== EXERCISE REQUIREMENTS ==
Find and return every line of the data that contains the word "their".
*** INPUT ***
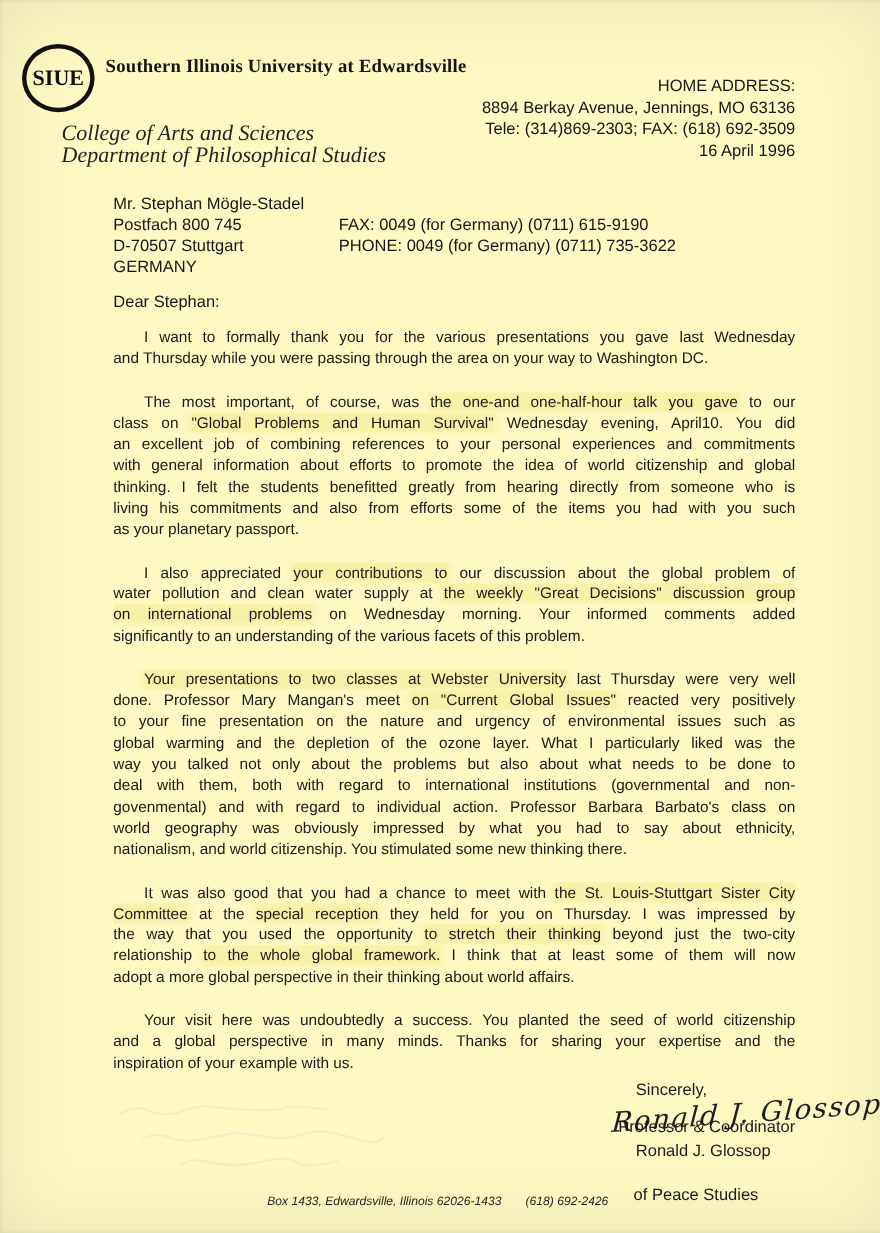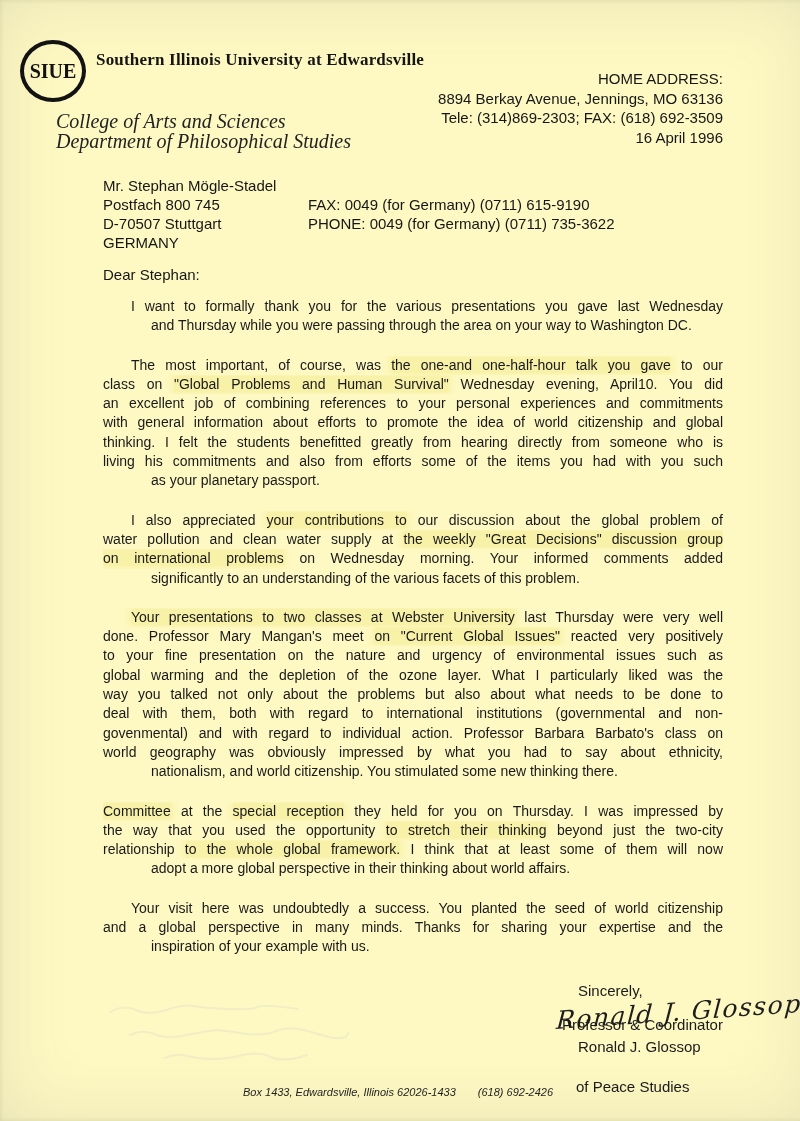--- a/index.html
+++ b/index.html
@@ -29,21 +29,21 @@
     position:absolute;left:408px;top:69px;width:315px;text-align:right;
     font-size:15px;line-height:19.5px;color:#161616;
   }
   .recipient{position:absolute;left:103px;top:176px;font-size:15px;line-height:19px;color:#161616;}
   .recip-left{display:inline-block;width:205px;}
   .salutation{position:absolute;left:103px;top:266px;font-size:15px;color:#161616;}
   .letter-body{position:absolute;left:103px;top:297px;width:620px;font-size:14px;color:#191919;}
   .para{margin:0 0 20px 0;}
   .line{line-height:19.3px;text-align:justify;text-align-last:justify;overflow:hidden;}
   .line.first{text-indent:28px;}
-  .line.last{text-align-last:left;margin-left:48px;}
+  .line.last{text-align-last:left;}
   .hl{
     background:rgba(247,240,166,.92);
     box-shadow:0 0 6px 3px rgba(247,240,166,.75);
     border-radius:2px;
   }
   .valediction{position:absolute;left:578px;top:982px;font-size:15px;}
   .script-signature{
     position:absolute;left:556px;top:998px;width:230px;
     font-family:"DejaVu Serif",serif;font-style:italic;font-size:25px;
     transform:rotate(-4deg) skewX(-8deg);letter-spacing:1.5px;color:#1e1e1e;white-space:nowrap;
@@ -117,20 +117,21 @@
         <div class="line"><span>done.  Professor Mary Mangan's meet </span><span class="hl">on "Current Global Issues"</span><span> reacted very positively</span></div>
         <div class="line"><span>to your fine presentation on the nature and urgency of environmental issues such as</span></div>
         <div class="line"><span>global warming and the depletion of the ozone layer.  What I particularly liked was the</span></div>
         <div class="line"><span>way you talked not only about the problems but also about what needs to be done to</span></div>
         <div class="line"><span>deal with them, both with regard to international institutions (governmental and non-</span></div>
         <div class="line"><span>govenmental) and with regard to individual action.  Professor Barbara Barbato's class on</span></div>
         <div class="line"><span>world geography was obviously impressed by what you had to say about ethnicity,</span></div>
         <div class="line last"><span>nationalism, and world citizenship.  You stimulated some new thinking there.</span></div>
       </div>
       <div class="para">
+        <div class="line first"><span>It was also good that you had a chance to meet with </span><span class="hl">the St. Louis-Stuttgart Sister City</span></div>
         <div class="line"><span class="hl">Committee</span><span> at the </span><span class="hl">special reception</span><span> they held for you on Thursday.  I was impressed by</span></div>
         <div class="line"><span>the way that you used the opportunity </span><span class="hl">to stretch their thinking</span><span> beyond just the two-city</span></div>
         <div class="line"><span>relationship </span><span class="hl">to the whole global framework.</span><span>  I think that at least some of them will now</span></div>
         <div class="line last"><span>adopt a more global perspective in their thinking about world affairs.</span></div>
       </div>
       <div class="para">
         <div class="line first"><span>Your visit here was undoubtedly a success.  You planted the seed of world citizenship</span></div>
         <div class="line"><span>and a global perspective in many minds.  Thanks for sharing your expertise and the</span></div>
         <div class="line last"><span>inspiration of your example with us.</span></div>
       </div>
*** End of INPUT ***
== ANSWER TO THIS TASK ==
         <div class="line"><span>the way that you used the opportunity </span><span class="hl">to stretch their thinking</span><span> beyond just the two-city</span></div>
         <div class="line last"><span>adopt a more global perspective in their thinking about world affairs.</span></div>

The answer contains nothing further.